Used in English from the place-name Tallulah, later adopted as a given name.
Talulah — more commonly spelled Tallulah — is a name of Choctaw origin, drawn from the southeastern Native American language and traditionally interpreted as meaning "leaping water" or "running water," evoking the sound and movement of rapids or a waterfall. The name is associated with Tallulah Falls in the Blue Ridge Mountains of Georgia, a place of dramatic natural beauty that attracted tourists and artists throughout the 19th century. Its indigenous roots give it a distinctly American character, part of a tradition of Native place names that were adopted first as location names and then, over generations, as personal names.
The name's most flamboyant historical bearer is Tallulah Bankhead (1902–1968), the Alabama-born actress whose outrageous wit, theatrical magnetism, and deliberately provocative persona made her one of the great personalities of Broadway and Hollywood's golden age. Bankhead herself was named for her grandmother, who was named for the Georgia waterfall, creating a lineage of the name that connects indigenous geography, Southern aristocracy, and theatrical legend. Her name became synonymous with a certain kind of spectacular, untameable femininity — she once said, famously, that she was "as pure as the driven slush."
The name has never been common, which has always been part of its appeal.
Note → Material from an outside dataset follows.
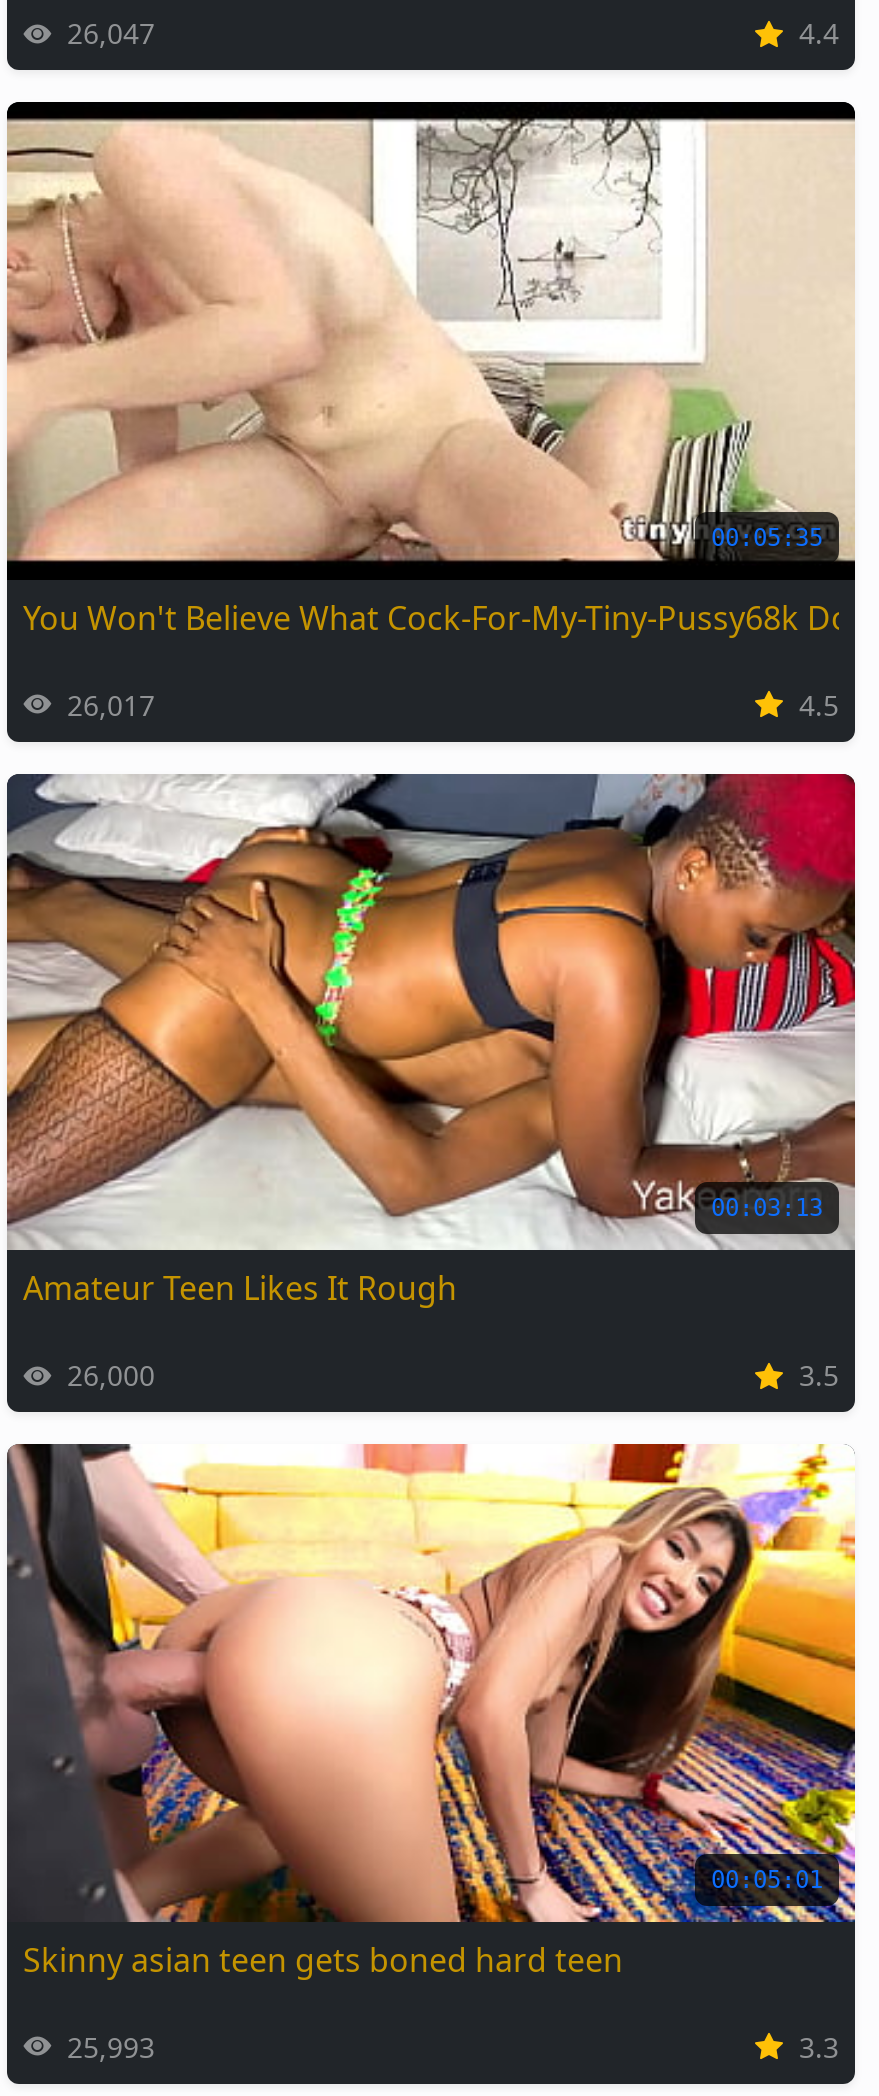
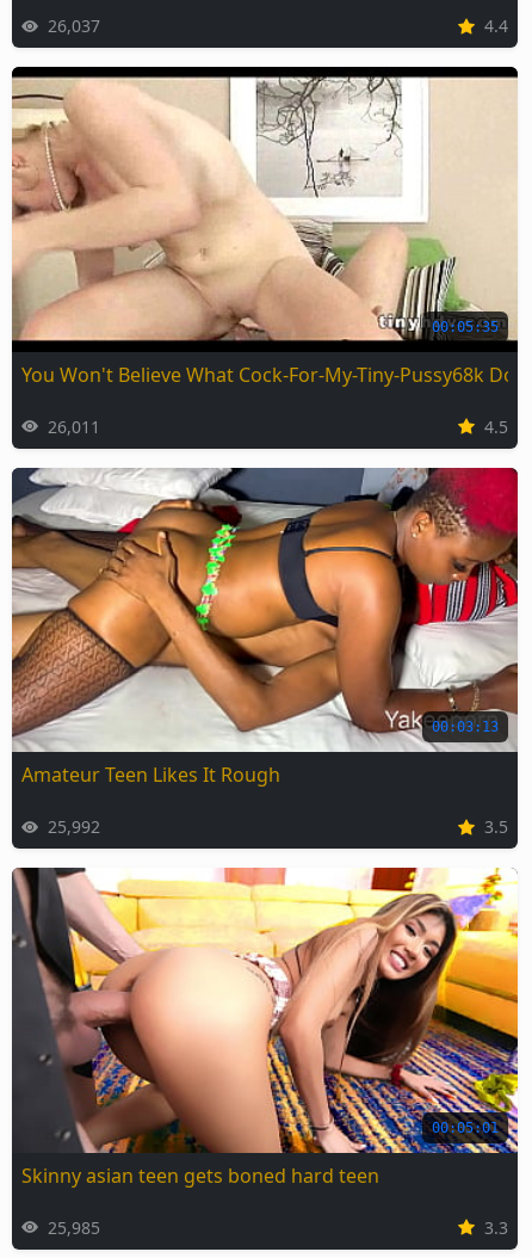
[59,14,155,52] 26,047 -> [43,14,100,37] 26,037
[59,685,155,723] 26,017 -> [43,415,100,437] 26,011
[59,1356,155,1394] 26,000 -> [43,815,100,838] 25,992
[59,2027,155,2065] 25,993 -> [43,1216,100,1238] 25,985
In more recent decades, Talulah/Tallulah has been favored by creative and celebrity parents — notably Demi Moore and Bruce Willis named a daughter Tallulah Belle — and it has acquired associations with bohemian confidence and artistic households. The variant spelling Talulah softens the name visually, making it slightly less imposing on paper while preserving the same auditory rush. It remains a name with a personality built in: earthy, exuberant, and impossible to ignore.